U.S. cotton producers are in a class by themselves when it comes to sustainability. They implement conservation techniques to keep soil and crop protection products in place; use precision agriculture to insure that inputs are applied only where needed; and abide by strict standards on the use of chemicals.
If sustainability is the ability of an acre to provide profits for farmers and fiber for consumers for years to come, then U.S. cotton producers are indeed sustainable.
But there is a broader view of sustainability that needs an accounting, according to Mark Lange, president and CEO of the National Cotton Council, addressing the summer meeting of the Southern Cotton Ginners Association recently.
Lange says it isn’t enough for the U.S. cotton industry to speak of sustainability on the farm. Sustainability must also address how a product is manufactured, distributed, cared for and disposed of. It’s called life cycle analysis.
Lange explained, “If you have a highly sustainable product at the farm gate, but the processing that goes on once it leaves the farm isn’t also sustainable, you’ve lost the argument.”
As part of NCC’s Vision 21 project, the NCC, Cotton Incorporated and Cotton Council International are conducting life cycle analysis on cotton, from how it’s created to how the consumer eventually disposes of it.

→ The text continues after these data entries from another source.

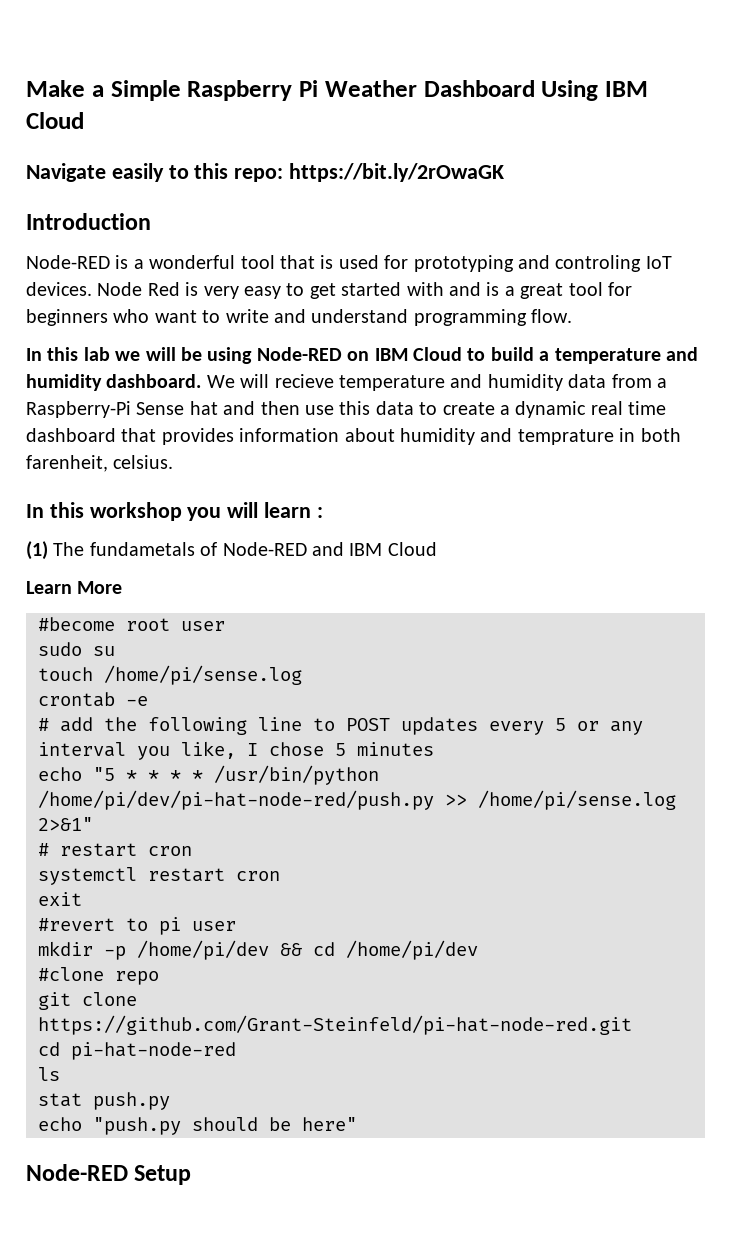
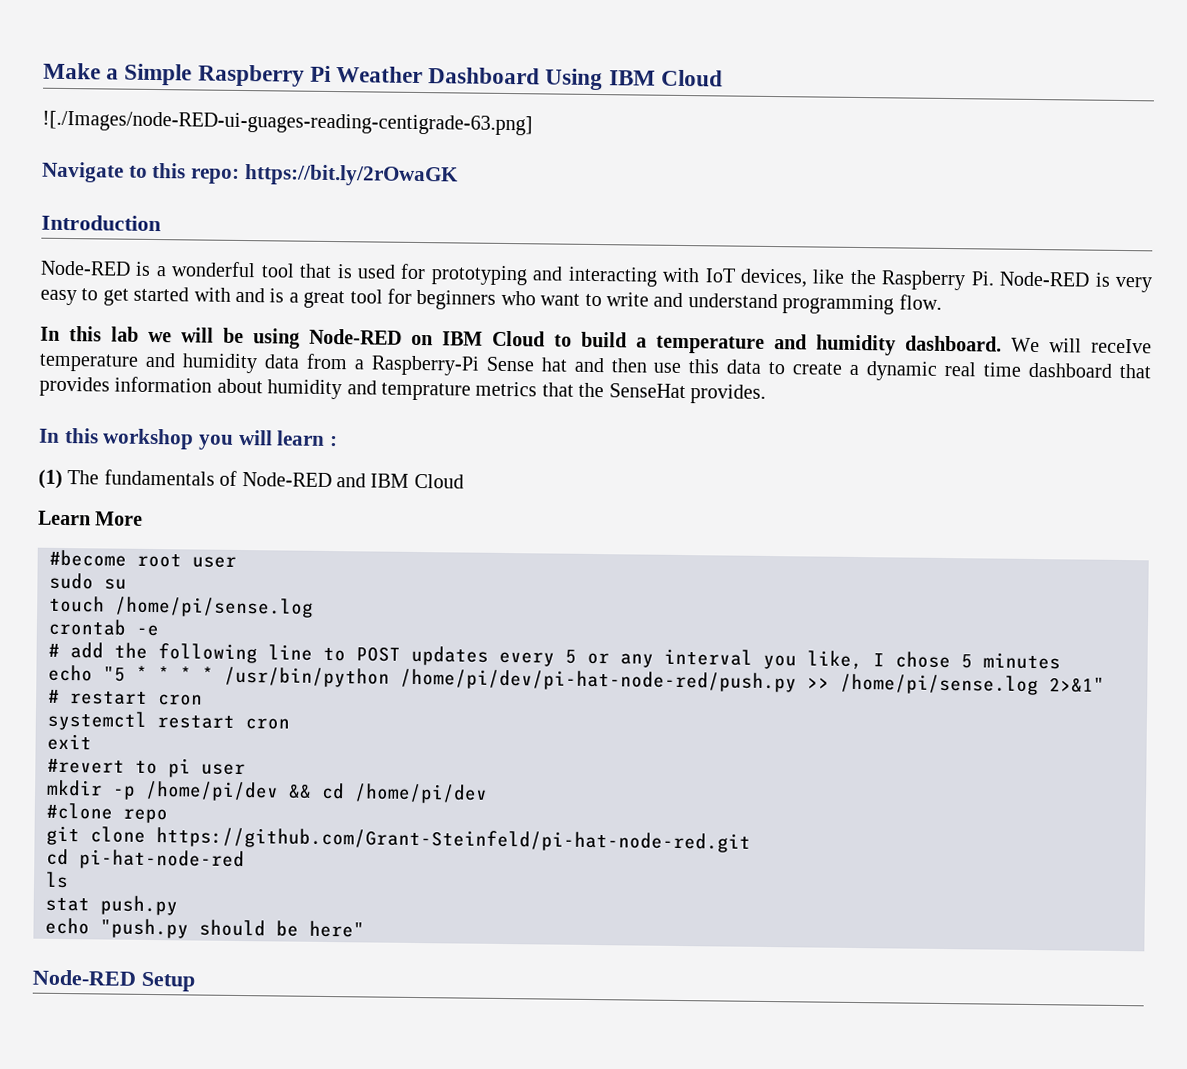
+ ![./Images/node-RED-ui-guages-reading-centigrade-63.png]
- Navigate easily to this repo: https://bit.ly/2rOwaGK
+ Navigate to this repo: https://bit.ly/2rOwaGK
- Node-RED is a wonderful tool that is used for prototyping and controling IoT devices. Node Red is very easy to get started with and is a great tool for beginners who want to write and understand programming flow.
+ Node-RED is a wonderful tool that is used for prototyping and interacting with IoT devices, like the Raspberry Pi. Node-RED is very easy to get started with and is a great tool for beginners who want to write and understand programming flow.
- We will recieve temperature and humidity data from a Raspberry-Pi Sense hat and then use this data to create a dynamic real time dashboard that provides information about humidity and temprature in both farenheit, celsius.
+ We will receIve temperature and humidity data from a Raspberry-Pi Sense hat and then use this data to create a dynamic real time dashboard that provides information about humidity and temprature metrics that the SenseHat provides.
- (1) The fundametals of Node-RED and IBM Cloud
+ (1) The fundamentals of Node-RED and IBM Cloud

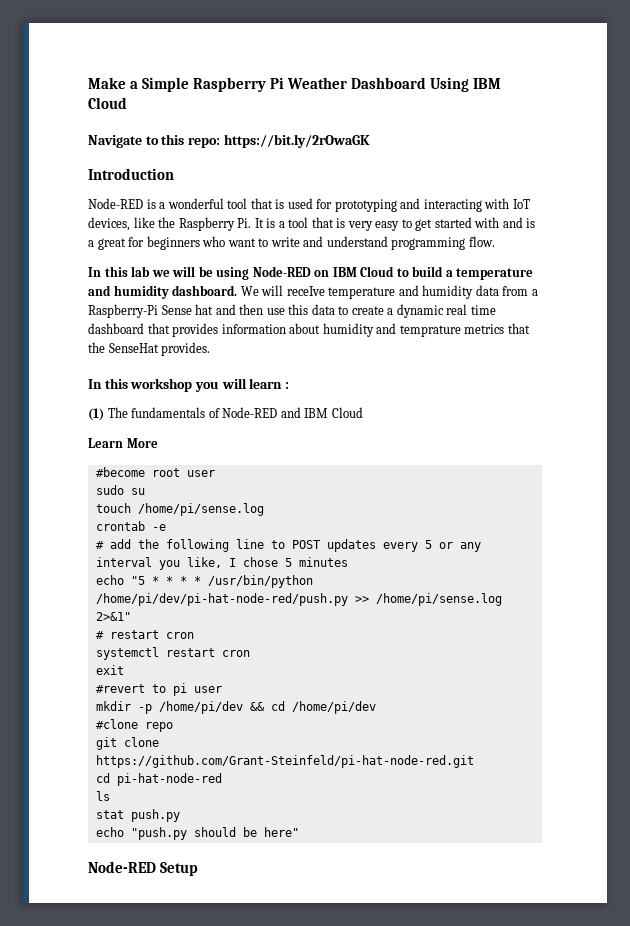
- ![./Images/node-RED-ui-guages-reading-centigrade-63.png]
- Node-RED is a wonderful tool that is used for prototyping and interacting with IoT devices, like the Raspberry Pi. Node-RED is very easy to get started with and is a great tool for beginners who want to write and understand programming flow.
+ Node-RED is a wonderful tool that is used for prototyping and interacting with IoT devices, like the Raspberry Pi. It is a tool that is very easy to get started with and is a great for beginners who want to write and understand programming flow.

“Most textile products have a considerable life span,” Lange said. “A lot of the energy or environmental footprint that occurs in cotton actually happens at the home or hotel, with the washing and handling of textile and home furnishing products.”
The effort reaches far beyond U.S. shores since 80 percent of cotton produced here goes overseas.
Lange says that ultimately, the inventory of data collected on life cycle analysis “will become a public document, with the idea that it will be accepted as the gold standard if anyone else wants to do this type of analysis on products.”
Another important task for the cotton industry is to have a stake in determining how sustainability is measured. This means keeping a close eye on organizations “with radical agendas who attempt to hijack the idea of sustainability.”
Lange cited the Leonardo Academy as an example. The self-described sustainability experts have been determined to endorse organic as the standard for sustainability.
“We’ve worked very hard at getting sound science and common sense applied,” Lange said. “I believe we have substantially reduced the tendency inside the academy to use organic as the measure of sustainability.
“We’ve always said that the most environmental farmers in the world are in the United States — farmers using labeled rates of chemicals in prescribed manners. Nobody has a problem with the safety and sustainability of American agriculture.
“But that’s not good enough,” Lange said. “That doesn’t work in the media today. You have to be something more. You have to go beyond that.”
Reports on the sustainability study should be wrapped up by year’s end.